Hi, thank you for providing the information.

It seems that the issue with the first question is most likely related to the version. The locally tested version that works fine is as follows.

╰─± pip list | grep triton
triton                   2.0.0
triton-nightly           2.1.0.dev20230728172942

You can use the following command to install the package:

pip install triton==2.0.0
pip install triton-nightly==2.1.0.dev20230728172942 --index-url https://aiinfra.pkgs.visualstudio.com/PublicPackages/_packaging/Triton-Nightly/pypi/simple/

As for the second question, you can temporarily ignore it.

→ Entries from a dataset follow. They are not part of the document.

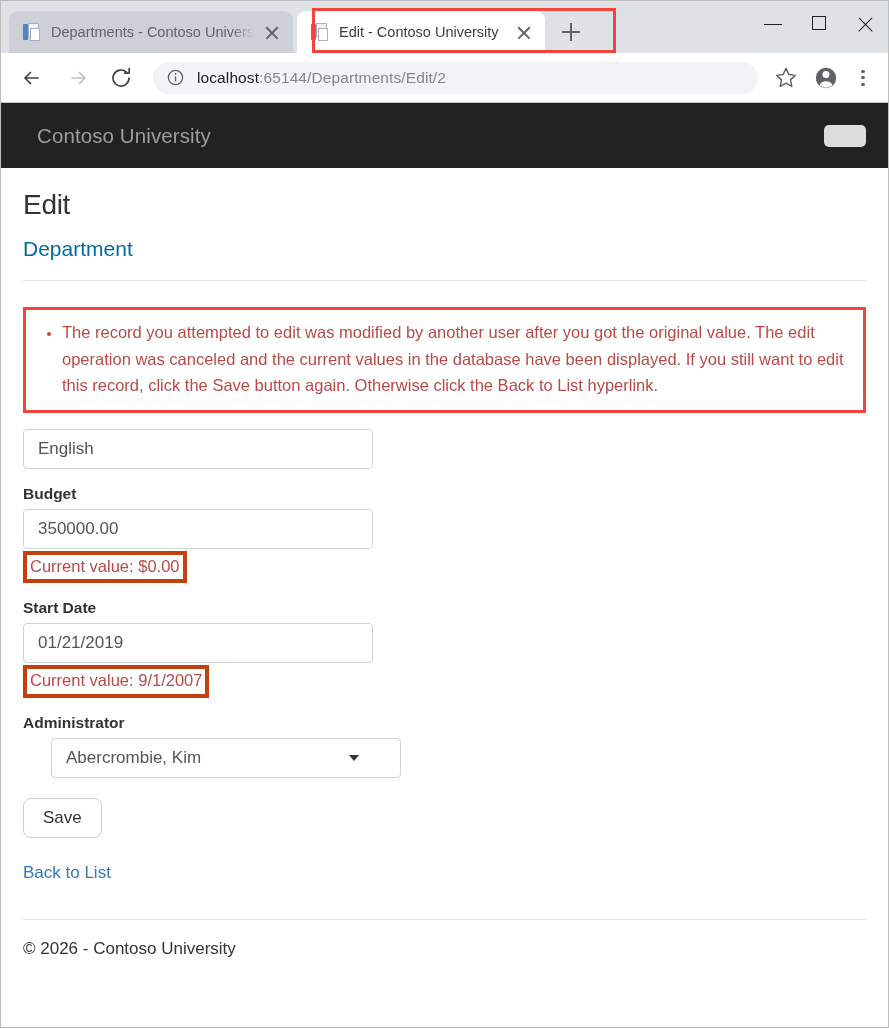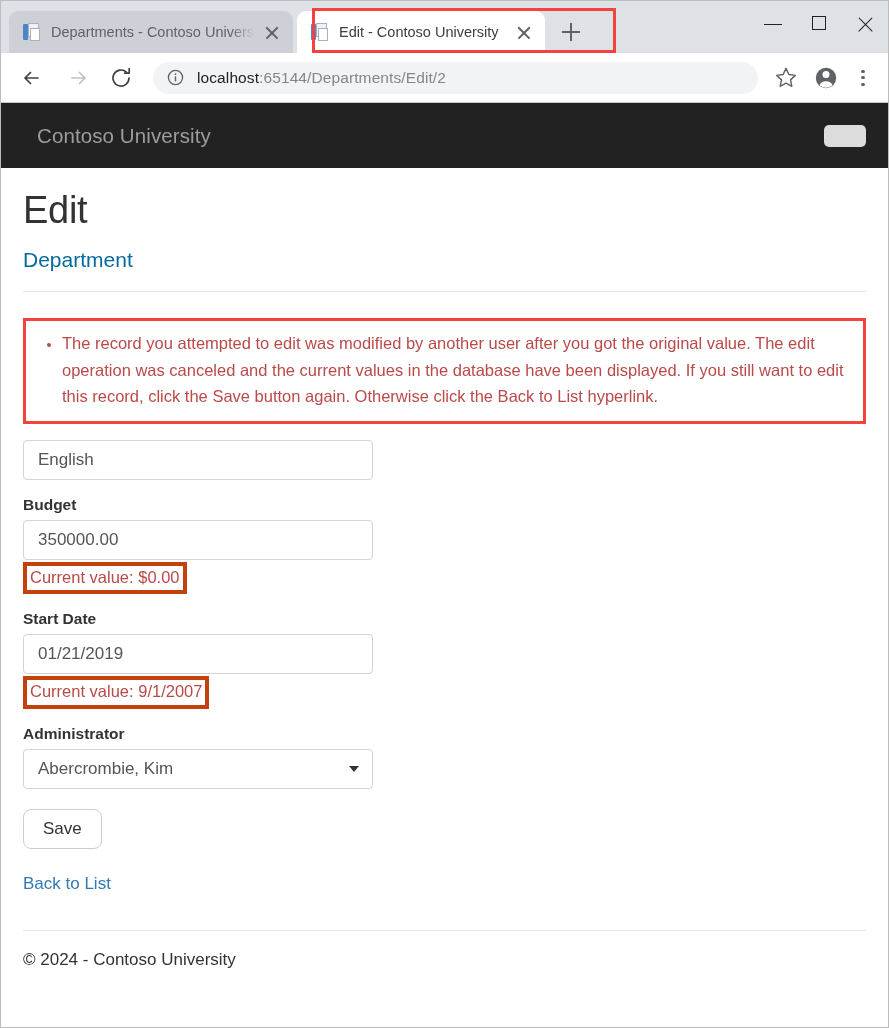--- a/index.html
+++ b/index.html
@@ -285,7 +285,7 @@
   }
 
   h1.page-title {
-    font-size: 38px;
+    font-size: 28px;
     font-weight: normal;
     color: #333333;
     margin: 22px 0 0 0;

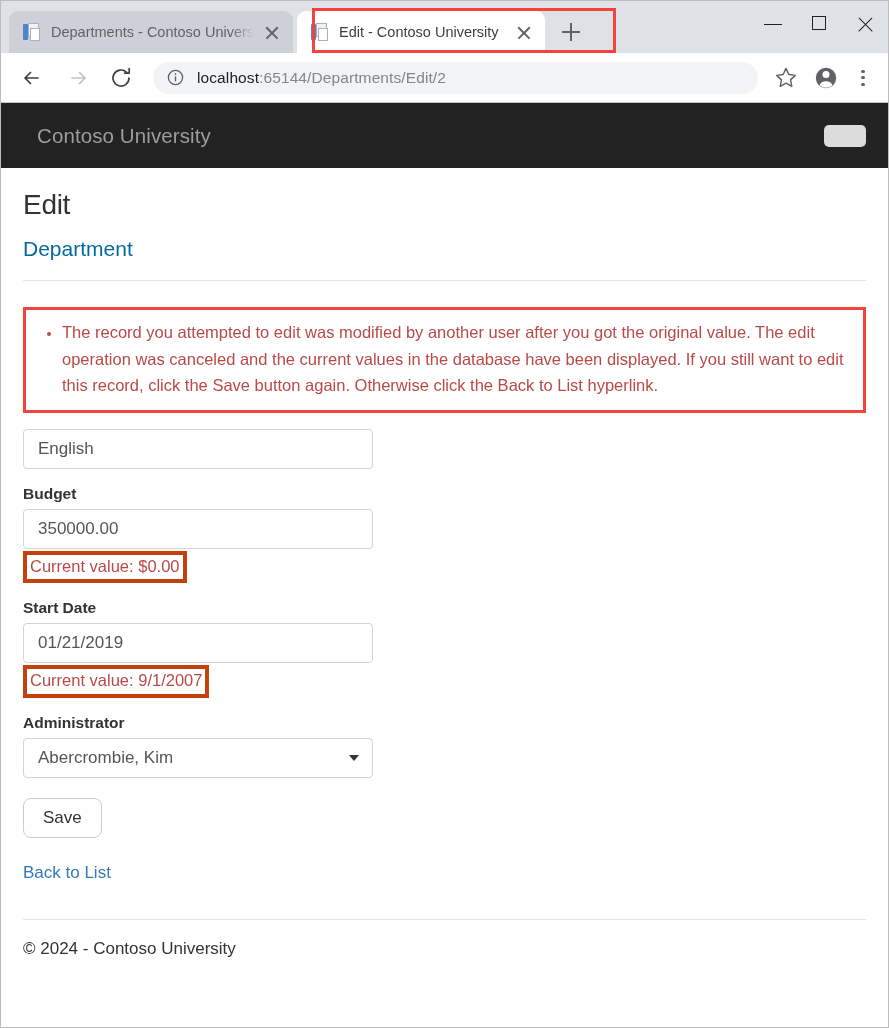--- a/index.html
+++ b/index.html
@@ -349,6 +349,7 @@
     appearance: none;
     -webkit-appearance: none;
     padding-right: 30px;
+    margin-left: 28px;
   }
   .select-wrap { position: relative; width: 350px; }
   .select-caret {

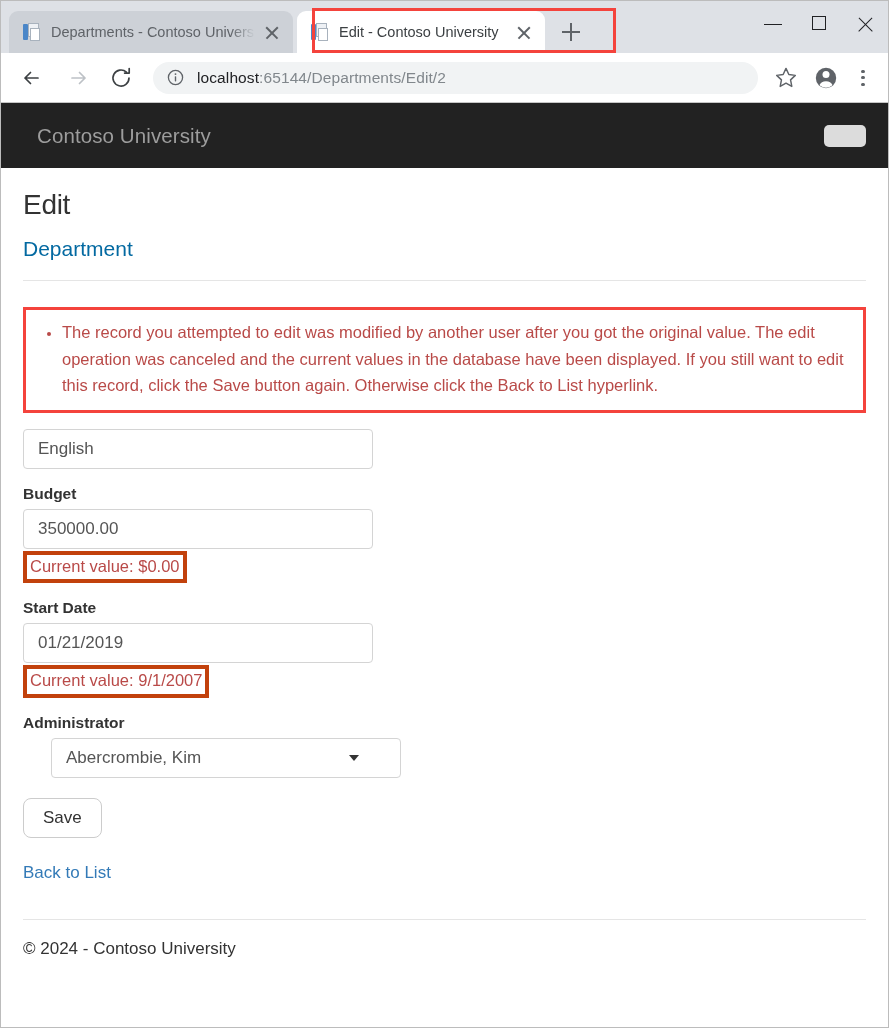--- a/index.html
+++ b/index.html
@@ -550,7 +550,7 @@
       </div>
 
       <hr class="footer-divider">
-      <div class="footer-text">© 2024 - Contoso University</div>
+      <div class="footer-text">© 2026 - Contoso University</div>
     </div>
   </div>
 </div>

Due to the inherent issues with Triton, numerical errors cannot be avoided. However, we have trained models using this kernel and compared them to the baseline (torch version), and there is almost no difference in loss. So, you can use it with confidence.

If you encounter any other issues, feel free to ask at any time.